You added an index. The query is still slow. Sound familiar? Most developers treat indexes like magic — add one and hope for the best. But indexes are data structures with specific rules, and violating those rules means your “indexed” query is still doing a full table scan.
This guide covers what your senior dev never explained: how indexes actually work internally, why column order in composite indexes matters more than you think, and how to read EXPLAIN ANALYZE output like a database engineer.
How Databases Find Your Data
When you run a query, the database has two fundamental strategies:
- Sequential Scan: Read every single row in the table and check if it matches your WHERE clause. Simple, but devastating on large tables.
- Index Scan: Use a pre-built data structure to jump directly to matching rows. Like using a book index instead of reading every page.
Here is the difference in practice:
-- Table: orders (10 million rows)
-- No index on customer_id
EXPLAIN ANALYZE SELECT * FROM orders WHERE customer_id = 42;
-- Seq Scan on orders (cost=0.00..185432.00 rows=52 width=96)

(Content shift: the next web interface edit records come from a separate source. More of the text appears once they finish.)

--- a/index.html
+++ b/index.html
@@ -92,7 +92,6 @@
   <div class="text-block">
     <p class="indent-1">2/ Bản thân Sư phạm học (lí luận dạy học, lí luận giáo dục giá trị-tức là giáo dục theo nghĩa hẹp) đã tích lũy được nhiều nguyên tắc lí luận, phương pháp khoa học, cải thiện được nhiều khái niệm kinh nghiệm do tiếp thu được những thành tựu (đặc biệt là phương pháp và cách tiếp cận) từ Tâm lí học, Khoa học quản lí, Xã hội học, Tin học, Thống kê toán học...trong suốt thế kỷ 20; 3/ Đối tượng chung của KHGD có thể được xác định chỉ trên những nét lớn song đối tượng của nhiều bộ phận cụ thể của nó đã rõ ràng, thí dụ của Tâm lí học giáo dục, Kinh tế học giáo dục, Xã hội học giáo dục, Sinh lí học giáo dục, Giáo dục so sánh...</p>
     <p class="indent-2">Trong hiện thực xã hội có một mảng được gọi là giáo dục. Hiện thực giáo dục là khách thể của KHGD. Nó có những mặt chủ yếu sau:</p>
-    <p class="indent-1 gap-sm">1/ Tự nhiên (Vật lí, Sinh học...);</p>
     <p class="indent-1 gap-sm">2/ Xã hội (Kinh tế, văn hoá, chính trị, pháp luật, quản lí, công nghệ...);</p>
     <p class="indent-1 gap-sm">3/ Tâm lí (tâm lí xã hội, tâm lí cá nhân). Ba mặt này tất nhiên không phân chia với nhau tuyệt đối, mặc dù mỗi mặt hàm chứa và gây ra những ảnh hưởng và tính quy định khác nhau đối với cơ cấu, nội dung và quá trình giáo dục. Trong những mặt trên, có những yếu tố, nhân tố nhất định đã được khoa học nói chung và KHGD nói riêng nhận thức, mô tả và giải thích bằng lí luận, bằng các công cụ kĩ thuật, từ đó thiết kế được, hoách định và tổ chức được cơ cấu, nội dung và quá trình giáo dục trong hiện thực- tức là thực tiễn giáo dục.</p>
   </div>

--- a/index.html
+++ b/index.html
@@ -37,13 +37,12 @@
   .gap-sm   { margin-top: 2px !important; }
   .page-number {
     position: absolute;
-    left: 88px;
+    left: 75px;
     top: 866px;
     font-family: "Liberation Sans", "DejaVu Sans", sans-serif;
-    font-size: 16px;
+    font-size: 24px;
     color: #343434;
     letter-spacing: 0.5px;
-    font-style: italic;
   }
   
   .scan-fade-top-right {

-- Filter: (customer_id = 42)
-- Rows Removed by Filter: 9999948
-- Planning Time: 0.085 ms
-- Execution Time: 1247.531 ms ← Over 1 second!
-- Now with an index:
CREATE INDEX idx_orders_customer_id ON orders(customer_id);
EXPLAIN ANALYZE SELECT * FROM orders WHERE customer_id = 42;
-- Index Scan using idx_orders_customer_id on orders
-- Index Cond: (customer_id = 42)
-- Planning Time: 0.092 ms
-- Execution Time: 0.128 ms ← 10,000x faster!

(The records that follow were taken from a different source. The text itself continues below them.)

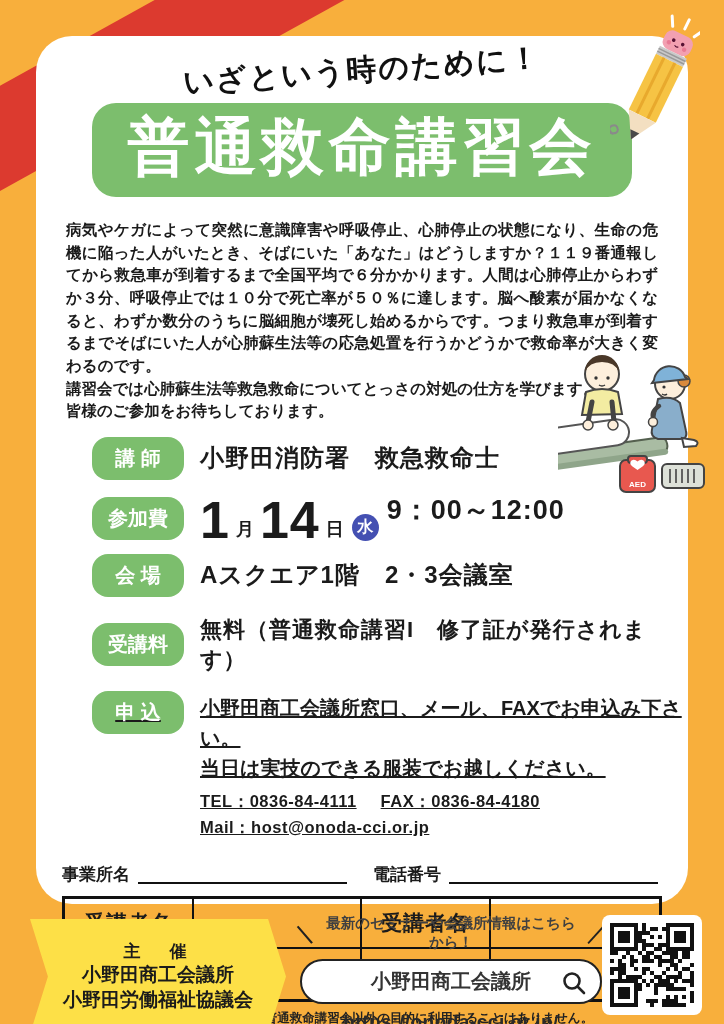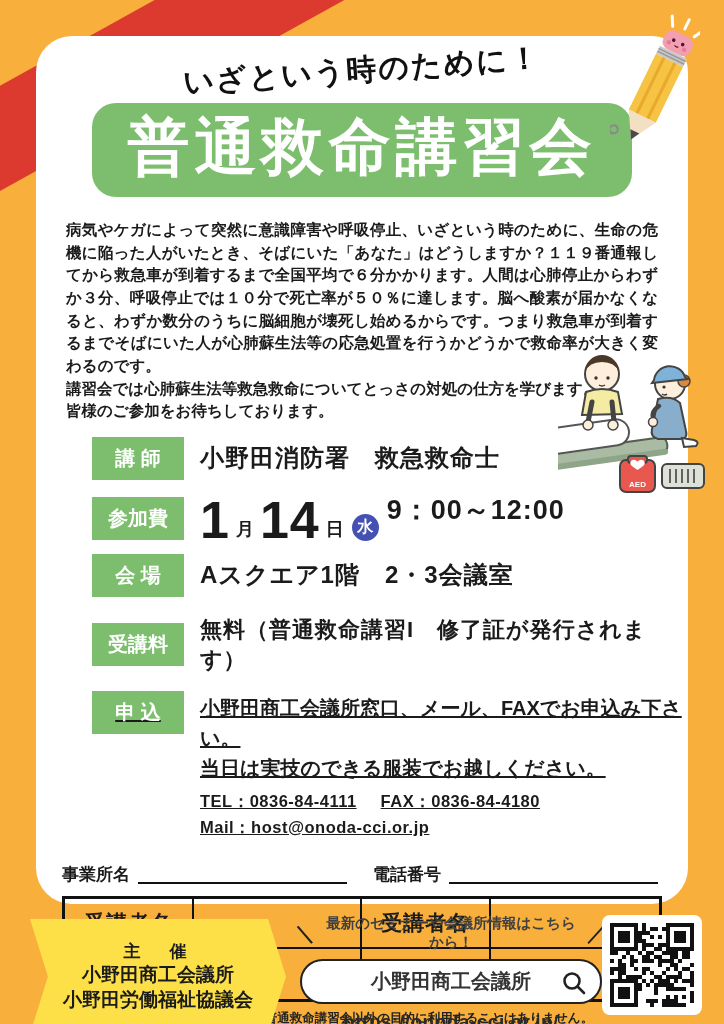--- a/index.html
+++ b/index.html
@@ -125,7 +125,7 @@
     </div>
 
     <div class="intro">
-      <span class="ln">病気やケガによって突然に意識障害や呼吸停止、いざという時のために、生命の危機に陥った人がいたとき、そばにいた「あなた」はどうしますか？１１９番通報してから救急車が到着するまで全国平均で６分かかります。人間は心肺停止からわずか３分、呼吸停止では１０分で死亡率が５０％に達します。脳へ酸素が届かなくなると、わずか数分のうちに脳細胞が壊死し始めるからです。つまり救急車が到着するまでそばにいた人が心肺蘇生法等の応急処置を行うかどうかで救命率が大きく変わるのです。</span>
+      <span class="ln">病気やケガによって突然に意識障害や呼吸停止、心肺停止の状態になり、生命の危機に陥った人がいたとき、そばにいた「あなた」はどうしますか？１１９番通報してから救急車が到着するまで全国平均で６分かかります。人間は心肺停止からわずか３分、呼吸停止では１０分で死亡率が５０％に達します。脳へ酸素が届かなくなると、わずか数分のうちに脳細胞が壊死し始めるからです。つまり救急車が到着するまでそばにいた人が心肺蘇生法等の応急処置を行うかどうかで救命率が大きく変わるのです。</span>
       <span class="ln">講習会では心肺蘇生法等救急救命についてとっさの対処の仕方を学びます。</span>
       <span class="ln">皆様のご参加をお待ちしております。</span>
     </div>

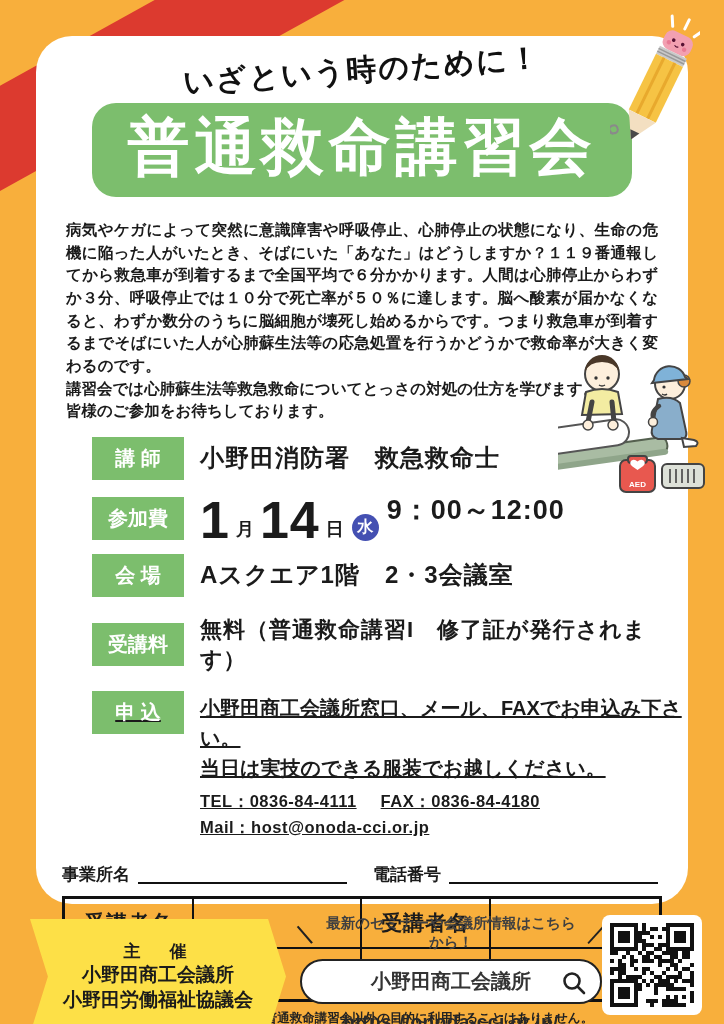--- a/index.html
+++ b/index.html
@@ -41,7 +41,7 @@
   .row { display:flex; align-items:center; }
   .badge {
     flex:0 0 92px; width:92px; background:#7CBE6D; color:#fff;
-    border-radius:0; text-align:center; font-size:20px; font-weight:800;
+    border-radius:16px; text-align:center; font-size:20px; font-weight:800;
     padding:8px 0; margin-right:16px;
   }
   .row .val { font-size:24px; font-weight:800; letter-spacing:1px; }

The sequential scan examined 10 million rows to find 52 matches. The index scan went straight to those 52 rows. That is the power of proper indexing.
B-Tree Indexes: The Workhorse
B-tree (balanced tree) is the default index type in PostgreSQL, MySQL, and virtually every relational database. Understanding its structure explains most indexing behavior.

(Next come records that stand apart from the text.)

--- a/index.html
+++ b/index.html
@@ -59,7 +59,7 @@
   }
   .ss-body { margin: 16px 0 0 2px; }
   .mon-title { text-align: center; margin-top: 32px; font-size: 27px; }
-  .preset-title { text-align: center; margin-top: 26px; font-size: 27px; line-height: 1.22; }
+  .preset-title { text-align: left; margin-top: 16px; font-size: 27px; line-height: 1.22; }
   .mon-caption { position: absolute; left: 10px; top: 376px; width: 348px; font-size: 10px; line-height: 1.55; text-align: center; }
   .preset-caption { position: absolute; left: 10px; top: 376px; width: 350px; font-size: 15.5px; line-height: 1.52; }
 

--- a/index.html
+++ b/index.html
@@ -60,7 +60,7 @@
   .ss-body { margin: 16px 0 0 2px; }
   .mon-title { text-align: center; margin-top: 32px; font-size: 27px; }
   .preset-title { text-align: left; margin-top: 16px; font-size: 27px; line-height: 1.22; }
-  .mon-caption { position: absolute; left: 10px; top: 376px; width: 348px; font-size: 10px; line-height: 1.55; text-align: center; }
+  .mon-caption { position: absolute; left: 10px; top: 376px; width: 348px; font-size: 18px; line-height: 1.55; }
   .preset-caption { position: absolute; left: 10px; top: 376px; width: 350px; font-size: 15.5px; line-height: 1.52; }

A B-tree is a sorted, self-balancing tree structure:
[50, 100] ← Root node
/ | \
[20,35] [60,80] [120,150] ← Internal nodes
/ | \ / | \ / | \
... ... ... ... ... ... ... ← Leaf nodes (actual row pointers)
- Root and internal nodes act as signposts, directing the search left or right
- Leaf nodes contain the indexed values and pointers (ctid) to the actual table rows
- All leaf nodes are linked in a doubly-linked list for efficient range scans
- Tree depth is typically 3-4 levels even for millions of rows
This means finding any single value requires only 3-4 disk reads, regardless of table size. A table with 100 rows and a table with 100 million rows both need roughly the same number of index lookups.
What B-Trees Are Great At
-- Equality: direct lookup
WHERE email = 'user@example.com'
-- Range: walk the linked leaf nodes
WHERE created_at BETWEEN '2026-01-01' AND '2026-03-31'
-- Sorting: leaf nodes are already sorted
ORDER BY created_at DESC LIMIT 20
-- Prefix matching
WHERE name LIKE 'John%' -- Uses index
WHERE name LIKE '%John' -- Cannot use index (no prefix)
Hash Indexes: The Specialist
Hash indexes use a hash function to map values to buckets. They are faster than B-trees for exact equality lookups but useless for everything else.
CREATE INDEX idx_users_email_hash ON users USING hash(email);
-- Uses the hash index (equality only):
WHERE email = 'user@example.com' -- Yes
-- Cannot use hash index:
WHERE email LIKE 'user%' -- No (pattern)
WHERE email > 'a' AND email < 'm' -- No (range)
ORDER BY email -- No (sorting)
When to use hash indexes: Only when you exclusively do exact-match lookups on high-cardinality columns (like UUIDs or email addresses) and never need range queries or sorting. In practice, B-tree is almost always the better choice because the performance difference is marginal and B-trees are far more versatile.
Composite Indexes: Column Order Is Everything
A composite index indexes multiple columns together. The column order determines which queries can use the index. This is the leftmost prefix rule — the most misunderstood concept in database indexing.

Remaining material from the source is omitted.